▶ _Task description_
Output each record exactly as given. Leave out every picture.

Collected data
******

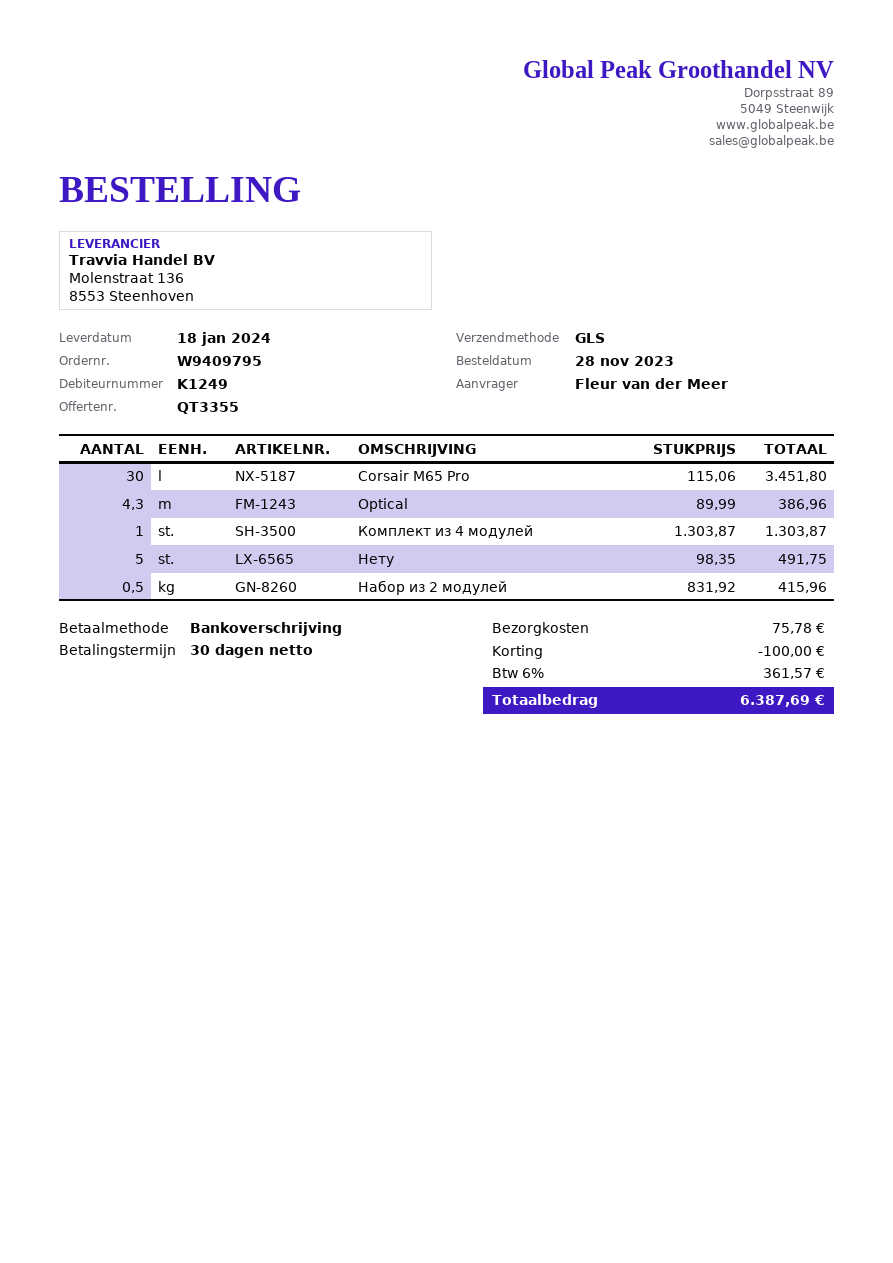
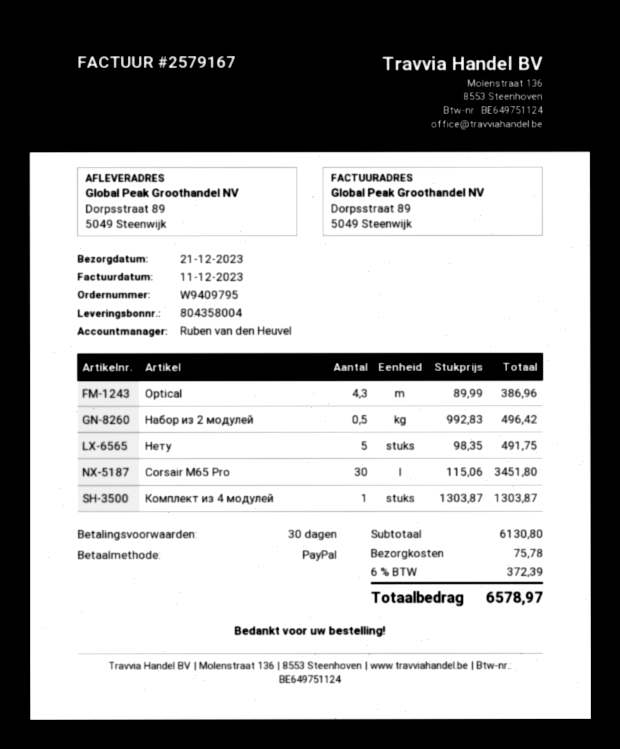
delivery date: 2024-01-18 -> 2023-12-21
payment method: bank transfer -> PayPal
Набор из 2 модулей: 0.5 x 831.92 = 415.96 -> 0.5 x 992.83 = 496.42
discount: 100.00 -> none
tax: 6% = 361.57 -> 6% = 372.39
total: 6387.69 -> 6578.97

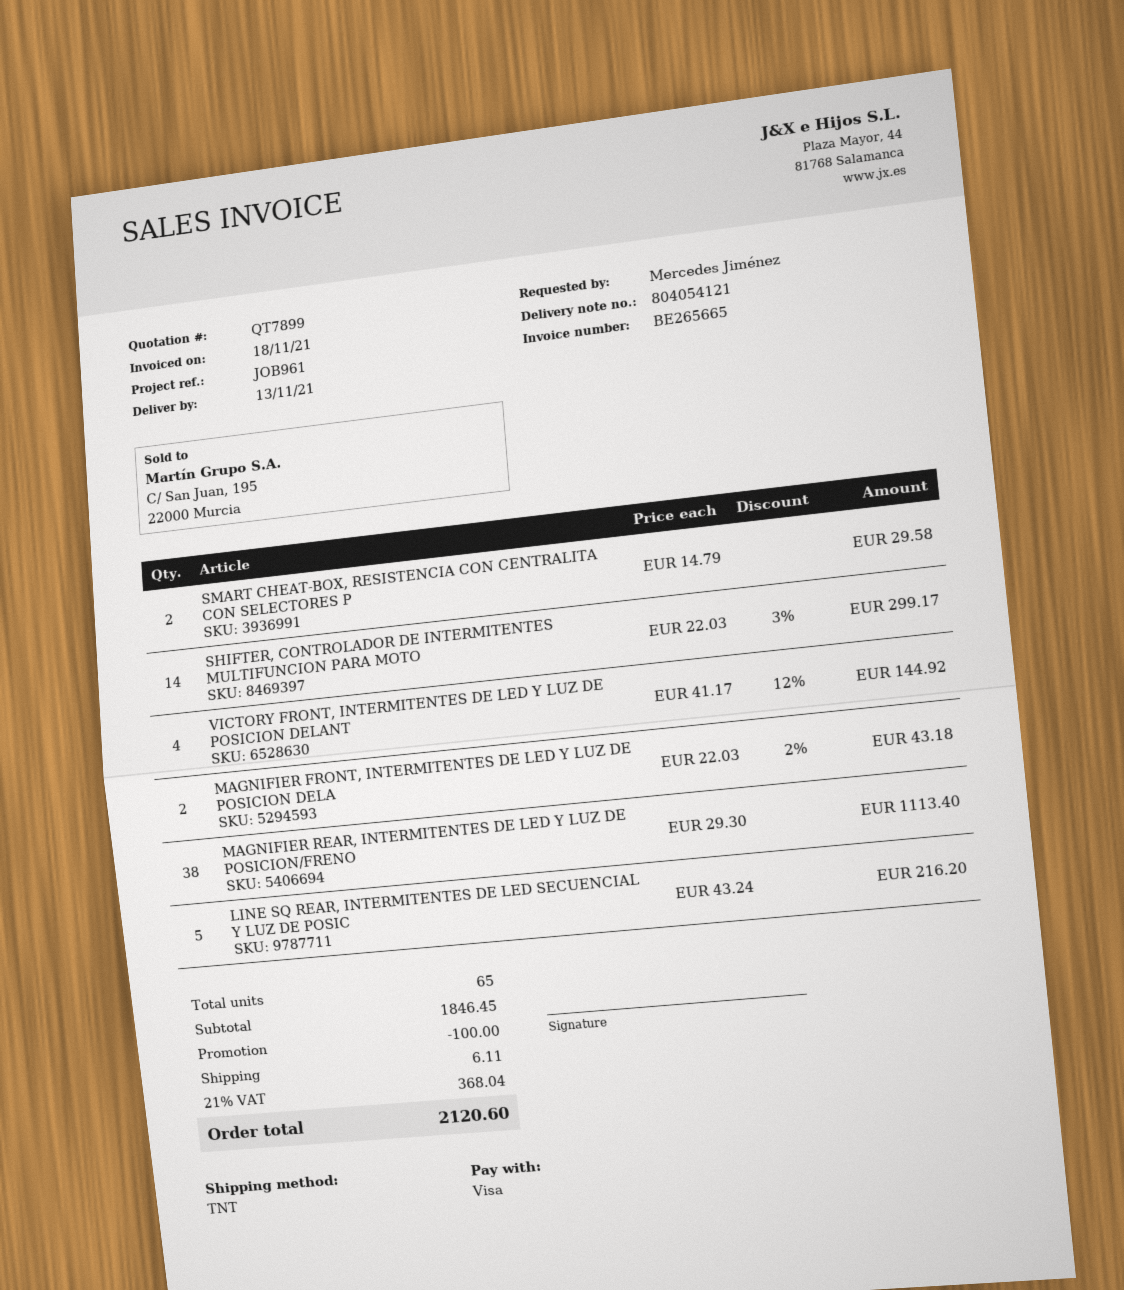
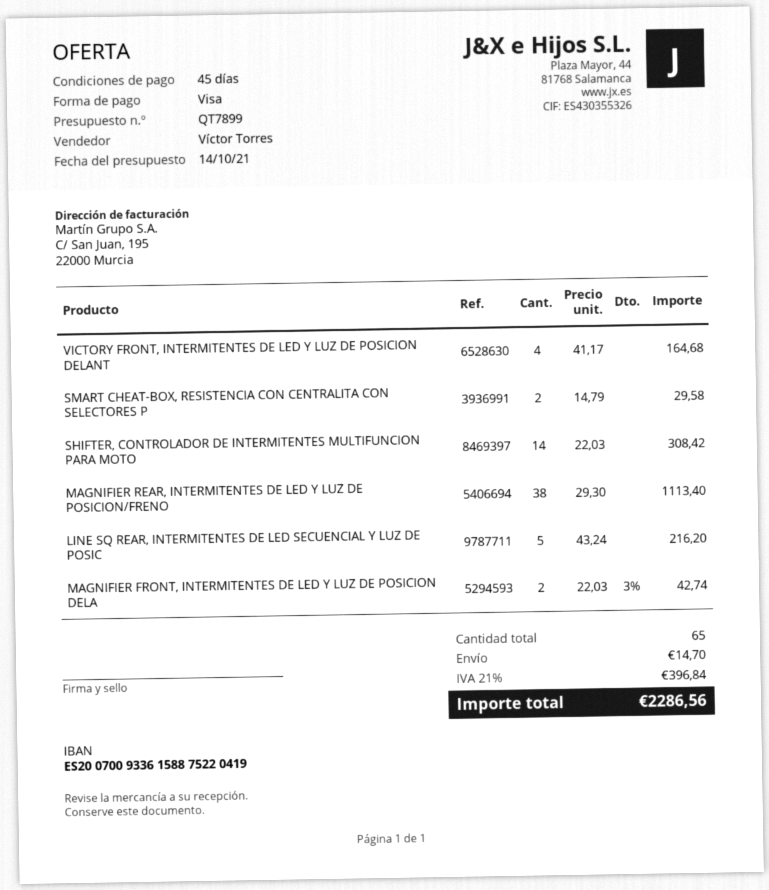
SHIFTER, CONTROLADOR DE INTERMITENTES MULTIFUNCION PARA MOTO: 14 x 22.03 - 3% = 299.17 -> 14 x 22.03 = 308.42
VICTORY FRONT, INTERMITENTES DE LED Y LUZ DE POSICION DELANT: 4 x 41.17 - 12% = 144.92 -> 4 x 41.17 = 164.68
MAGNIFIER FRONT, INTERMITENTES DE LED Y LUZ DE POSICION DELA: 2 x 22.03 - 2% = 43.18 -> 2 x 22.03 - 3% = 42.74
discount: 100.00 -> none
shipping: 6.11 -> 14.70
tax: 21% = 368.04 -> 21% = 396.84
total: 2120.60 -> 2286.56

******

▶ _Solution for this exercise_
delivery date: 2024-01-18 -> 2023-12-21
payment method: bank transfer -> PayPal
Набор из 2 модулей: 0.5 x 831.92 = 415.96 -> 0.5 x 992.83 = 496.42
discount: 100.00 -> none
tax: 6% = 361.57 -> 6% = 372.39
total: 6387.69 -> 6578.97

SHIFTER, CONTROLADOR DE INTERMITENTES MULTIFUNCION PARA MOTO: 14 x 22.03 - 3% = 299.17 -> 14 x 22.03 = 308.42
VICTORY FRONT, INTERMITENTES DE LED Y LUZ DE POSICION DELANT: 4 x 41.17 - 12% = 144.92 -> 4 x 41.17 = 164.68
MAGNIFIER FRONT, INTERMITENTES DE LED Y LUZ DE POSICION DELA: 2 x 22.03 - 2% = 43.18 -> 2 x 22.03 - 3% = 42.74
discount: 100.00 -> none
shipping: 6.11 -> 14.70
tax: 21% = 368.04 -> 21% = 396.84
total: 2120.60 -> 2286.56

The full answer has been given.